REMEMBERING. A woman lights a candlesat the Sendong Memorial Wall in Cagayan de Oro City on Friday, December 16, 2022. The wall contains the names of the 400 people who remained missing, 11 years after tropical storm Sendong inundated the villages near the Cagayan River.

Froilan Gallardo / Rappler

Eleven years after Sendong, the Cagayan de Oro City government is still working to provide resettlement sites for thousands of families left homeless by Sendong

CAGAYAN DE ORO, Philippines – For 11 years, John Paul Barsopia has been clinging to the hope that his 59-year-old uncle and father figure Ruben is still alive and living elsewhere.

Ruben is only one of the many people who went missing after Tropical Storm Sendong (Washi) destroyed communities in Cagayan de Oro and Iligan cities between late evening of December 16 and the wee hours of December 17, 2011.
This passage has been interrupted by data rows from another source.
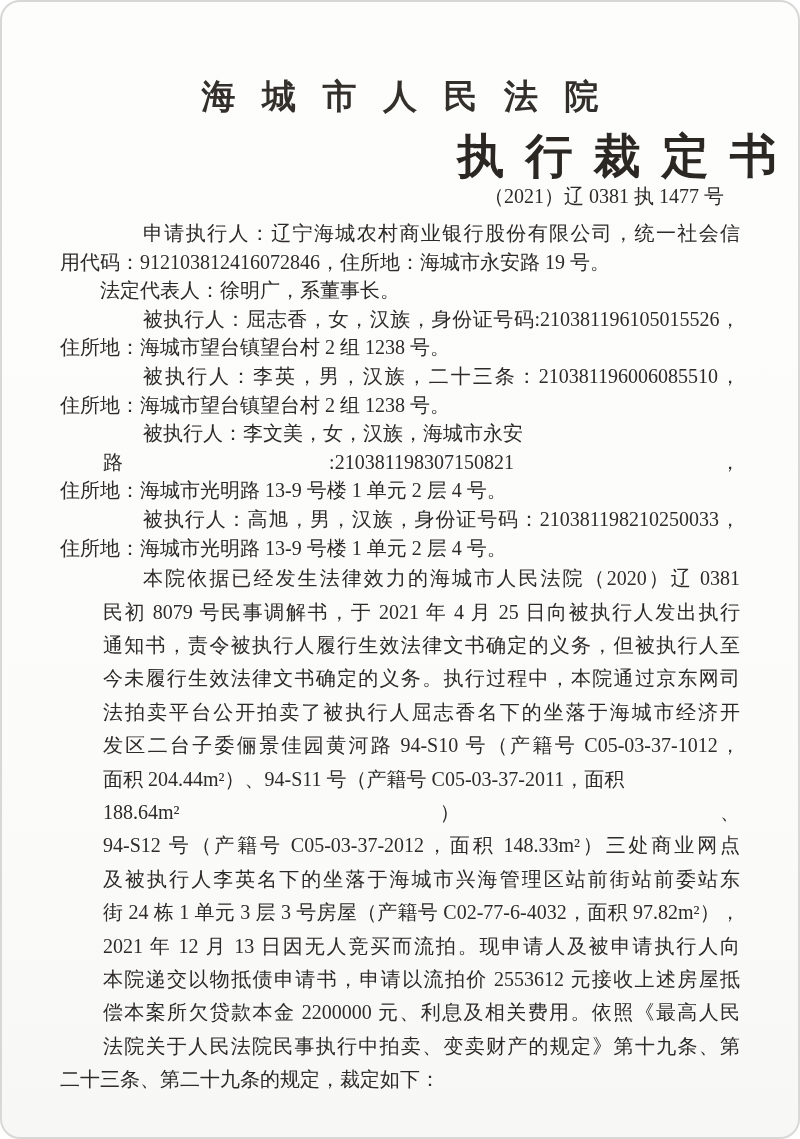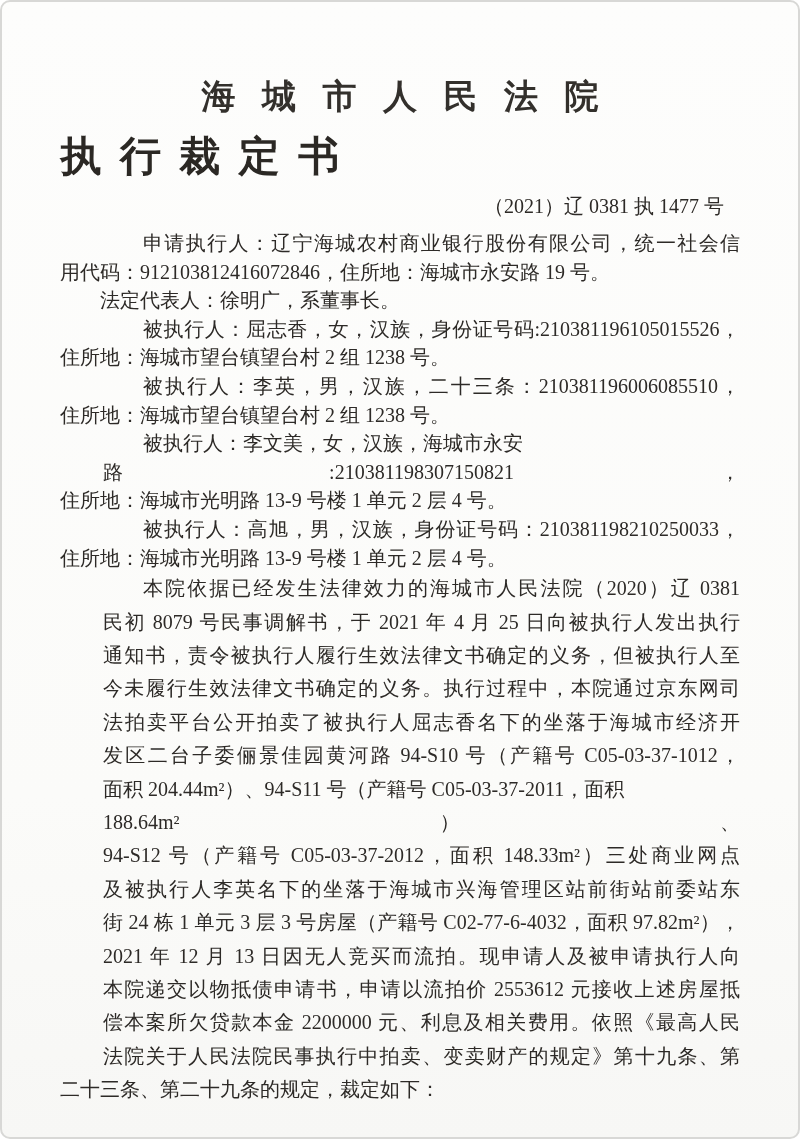"海城市人民法院" .page { border-radius: 10px -> 20px }
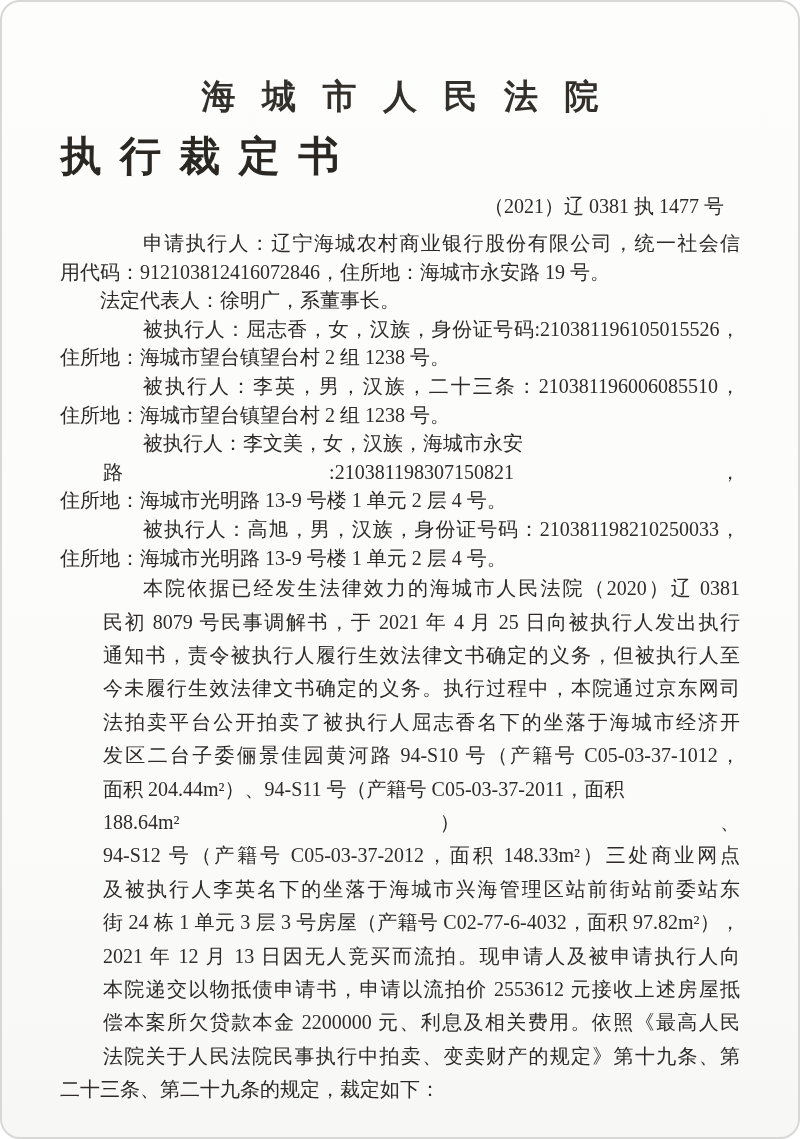"执行裁定书" .doc-title { font-size: 41px -> 47px; padding-left: 40px -> none; text-align: left -> right }
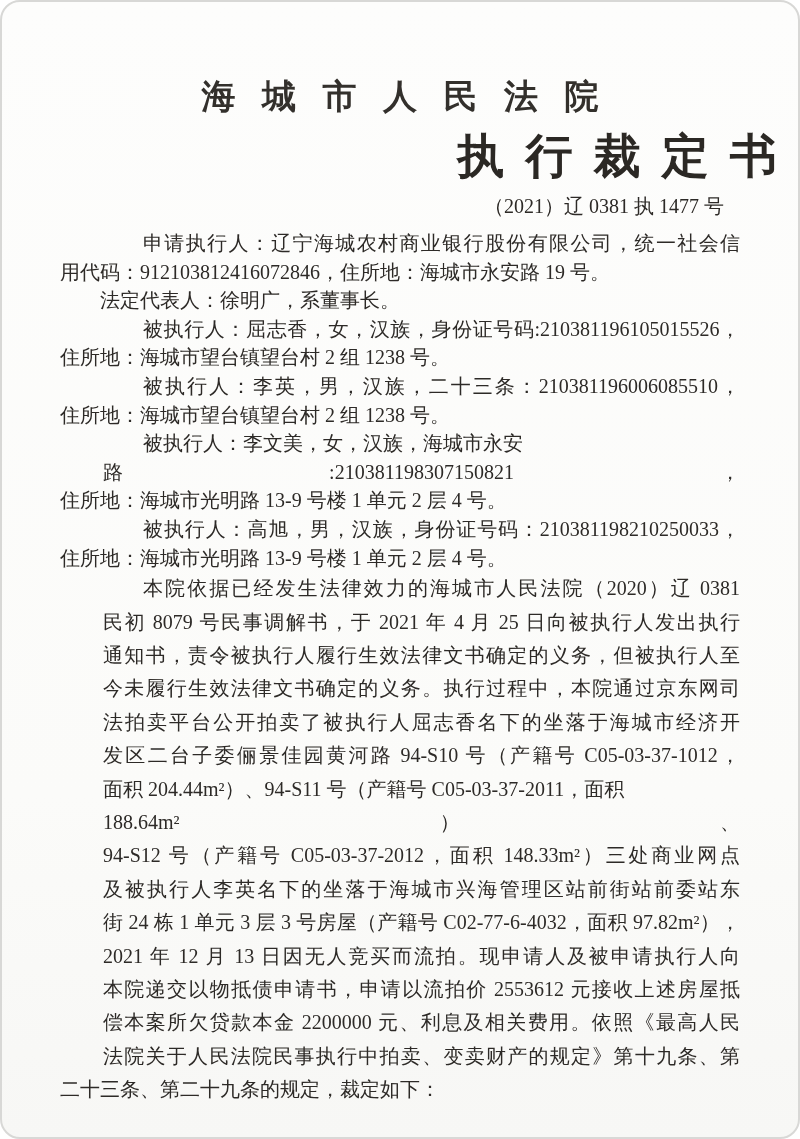"（2021）辽 0381 执 1477 号" .case-no { margin-top: 18px -> 8px }
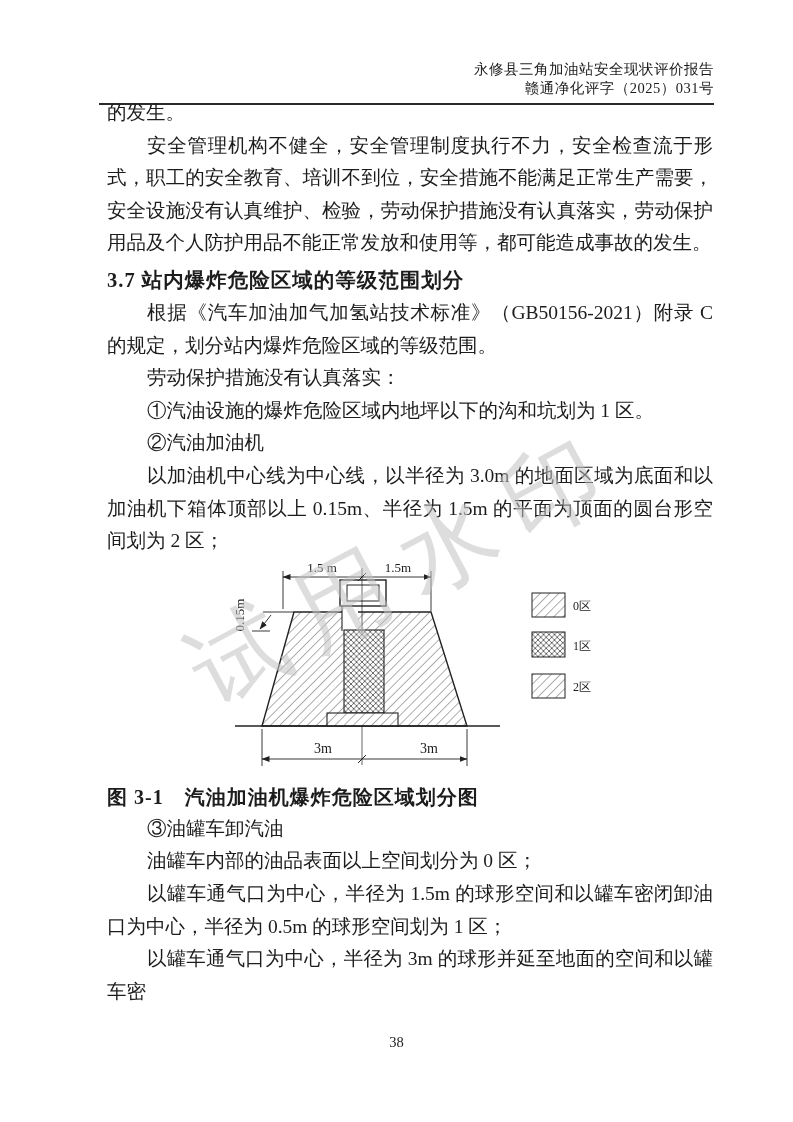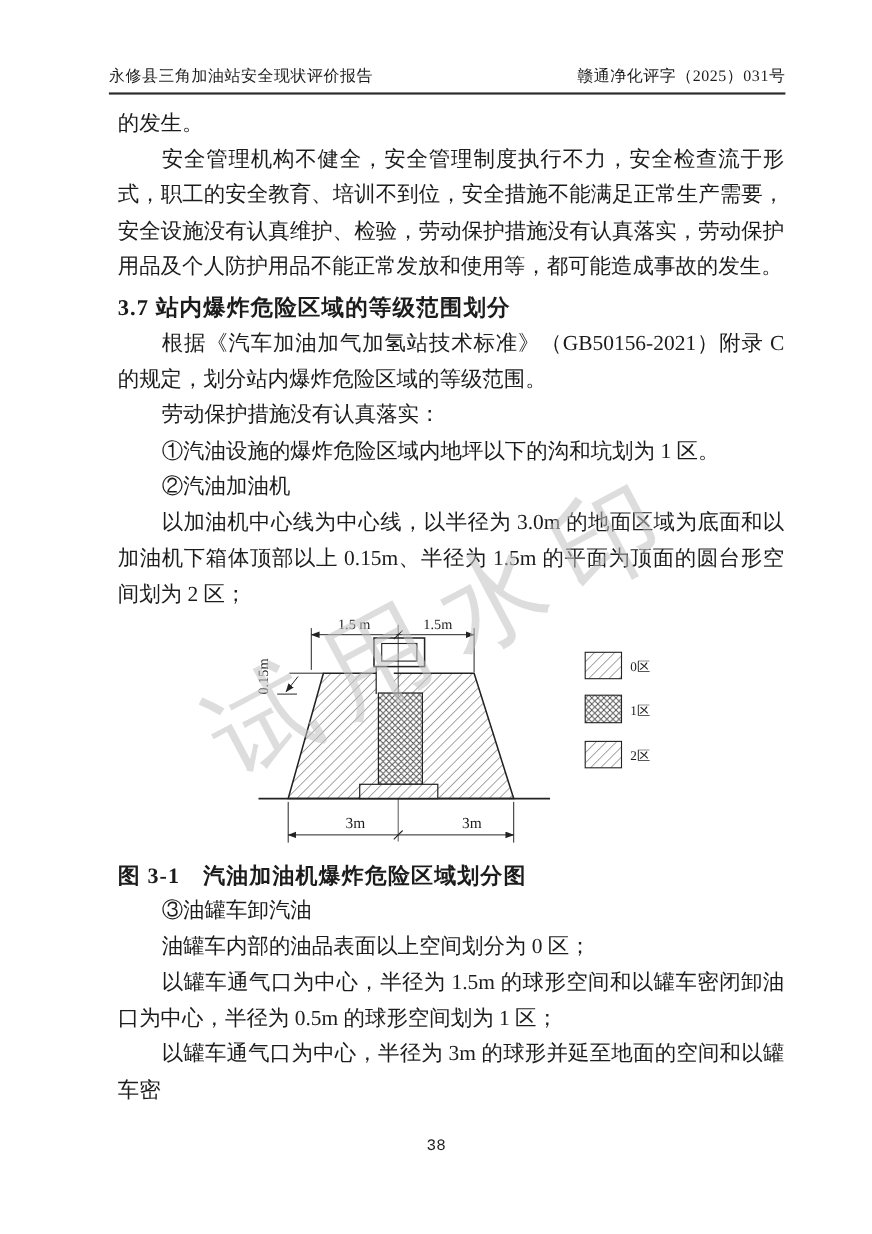"永修县三角加油站安全现状评价报告" .header { flex-direction: none -> column }
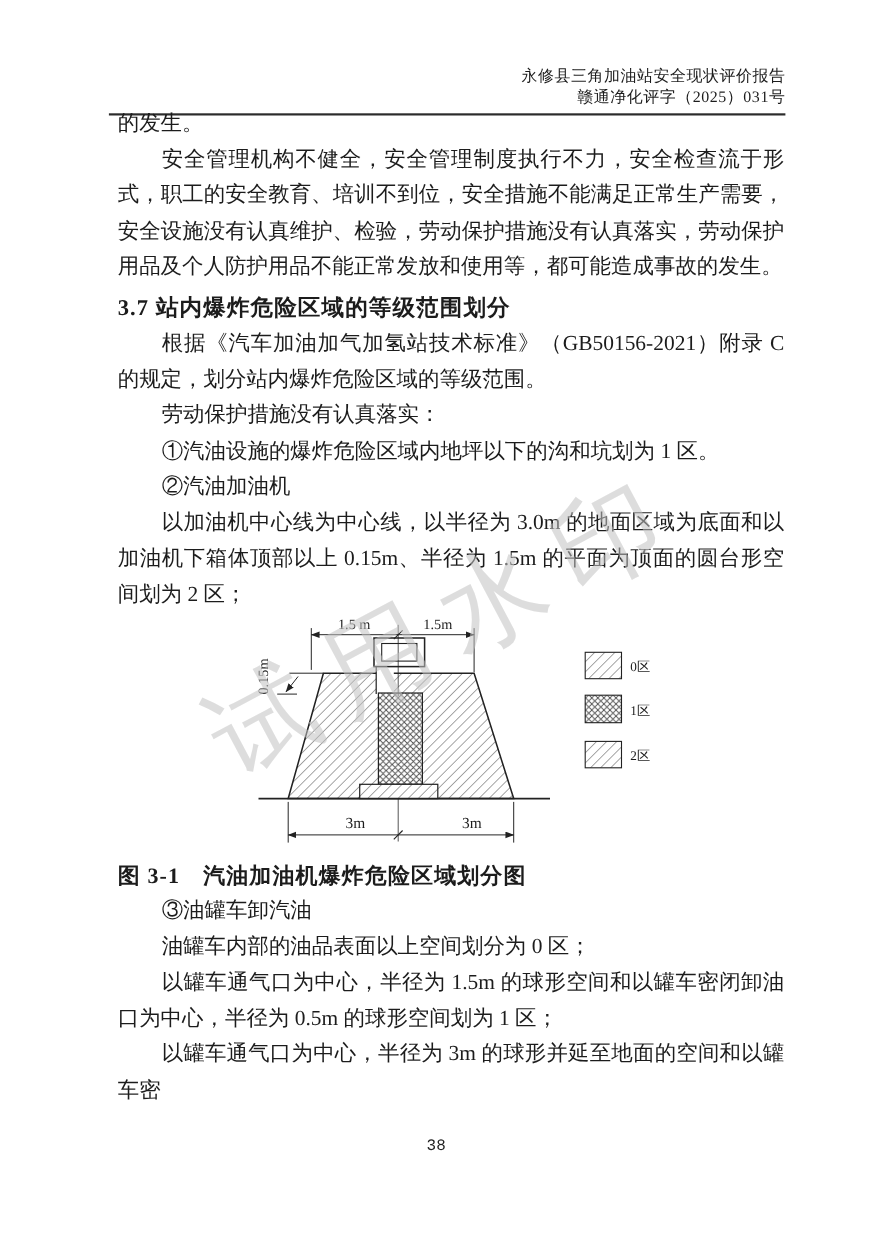"38" .pagenum { font-family: Liberation Mono, monospace -> none }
At least 400 of about a thousand people who died were buried in unmarked graves in the two neighboring cities even after DNA tests were conducted by National Bureau Of Investigation (NBI) teams.

“We still hope that he is alive and living somewhere although, admittedly, as the years passed, the chances have become slimmer. We may slowly accept that Uncle Ruben did not survive,” said Barsopia, who works in a radio station in Cagayan de Oro.

Barsopia said he last saw his uncle lying comfortably in the main room of his house in Barangay Carmen.

When the rain poured hard, he called up his uncle and told him to prepare for flooding.

“My uncle just said that he was already used to flooding, and there was no need to panic,” he recalled.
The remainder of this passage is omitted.